Epidemiology and Antimicrobial Resistance Profiles of Bacterial Isolates from Clinical Specimens at Felege Hiwot Comprehensive Specialized Hospital in Ethiopia: Retrospective Study

Bacteria 2024, 3(4), 405-421; https://doi.org/10.3390/bacteria3040028
by Mulat Erkihun 1,*, Ayenew Assefa 1, Biruk Legese 1, Andargachew Almaw 1, Ayenew Berhan 1, Birhanu Getie 1, Teklehaimanot Kiros 1, Alemie Fentie 1, Shewaneh Damtie 1, Tahir Eyayu 1, Birhanemaskal Malkamu 1, Yenealem Solomon 1, Bekele Sharew 1, Zelalem Asmare 2, Molla Getie 2, Aklesya Enkobahry 3, Bayu Ayele 4 and Degu Ashagrie 4
Reviewer 1: Anonymous
Reviewer 2:
Bacteria 2024, 3(4), 405-421; https://doi.org/10.3390/bacteria3040028
Submission received: 6 August 2024 / Revised: 16 October 2024 / Accepted: 5 November 2024 / Published: 14 November 2024

Round 1

Reviewer 1 Report

Comments and Suggestions for Authors

This manuscript describes the isolation of bacterial pathogens from clinical specimens in a Ethiopian hospital for 3 years. This may provides potentially important information. However, presentations in text and Tables/Figures are occasionally not suitable and lacks uniformity among Tables. Although this manuscript is not suitable for international journal, authors are recommended to rearrange the contents.

1. Title is very strange. This must be changed.

2. line 26: "isolates were isolated" should be rephrased.

3. Table 1. meaning of "unknown" is not clear. What is unknown? 

4. Table 2, 3: There is a line of "Missing (blank)". There is no explanation in this table.

5. Figure 2,3,4,5: There is a head above figure in addition to figure legend below.

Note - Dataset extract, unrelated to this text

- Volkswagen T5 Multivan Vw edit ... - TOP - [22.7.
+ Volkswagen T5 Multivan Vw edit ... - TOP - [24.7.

The head should be deleted, and included in figure legend.

6. Table 8.  For S. aureus, possible PDR is shown as 7 (2%). However, S. aureus is all susceptible to vancomycin. Why are there such PDR isolates?

7. Table 6 shows MRSA rate as 30% (120/356). However, in Table 10, S. aureus - FOX shows 37.2% resistance among 356 isolates. FOX-resistant S. aureus is called MRSA. However, presented results were different. 

8.  Table 5 should be deleted. 

9. Discussion appears to be poor. The unique points in this study should be described, with their possible reasons.     

Comments on the Quality of English Language

There are many poor wording and expressions.

Author Response

Dear Reviewer 1,

We are pleased to have the opportunity to revise our manuscript entitled “(Manuscript ID: bacteria-3156491 Distribution and Antimicrobial Resistance Profiles from Culture-Positive Clinical Specimens at Felege Hiwot Comprehensive Specialized Hospital in Ethiopia: Retrospective Study)”. 

We wish to express our gratitude to your thorough evaluation of the manuscript. In the revised version, we have made every effort to address the comments raised by you in a detailed, point-by-point manner. We submitted the corrected manuscript in its track change and the clear version

Reviewers' comments and responses:

Reviewer 1: This manuscript describes the isolation of bacterial pathogens from clinical specimens in a Ethiopian hospital for 3 years. This may provides potentially important information. However, presentations in text and Tables/Figures are occasionally not suitable and lacks uniformity among Tables. Although this manuscript is not suitable for international journal, authors are recommended to rearrange the contents.

#1. Title is very strange. This must be changed.

Thank you for your valuable comments dear reviewer. Corrected as suggested

#2. line 26: "isolates were isolated" should be rephrased.

Thank you dear reviewer, corrected as suggested

#3. Table 1. meaning of "unknown" is not clear. What is unknown? 

Thank you dear reviewer, corrected as suggested. It has been clarified at the footnote of the table.

#4. Table 2, 3: There is a line of "Missing (blank)". There is no explanation in this table.

Thank you dear reviewer, it has been clarified on the Table 2’s and Table 3‘s footnote

#5. Figure 2,3,4,5: There is a head above figure in addition to figure legend below. The head should be deleted, and included in figure legend.

Thank you dear reviewer, corrected as suggested

#6. Table 8.  For S. aureus, possible PDR is shown as 7 (2%). However, S. aureus is all susceptible to vancomycin. Why are there such PDR isolates?

Dear reviewer would like to thank very match basically in this regard. Because it was great discrepancy that was happen during data clearing. We corrected it accordingly.

#7. Table 6 shows MRSA rate as 30% (120/356). However, in Table 10, S. aureus - FOX shows 37.2% resistance among 356 isolates. FOX-resistant S. aureus is called MRSA. However, presented results were different.

Thank you once again dear reviewer it was clerical error. Just we corrected it

#8.  Table 5 should be deleted. 

Thank you dear reviewer, corrected as suggested

#9. Discussion appears to be poor. The unique points in this study should be described, with their possible reasons.     

Thank you once again dear reviewer, just we tried to add some important points with their possible reasons. Basically as this study is retrospective just we can’t go beyond this. We fail to incorporate variables.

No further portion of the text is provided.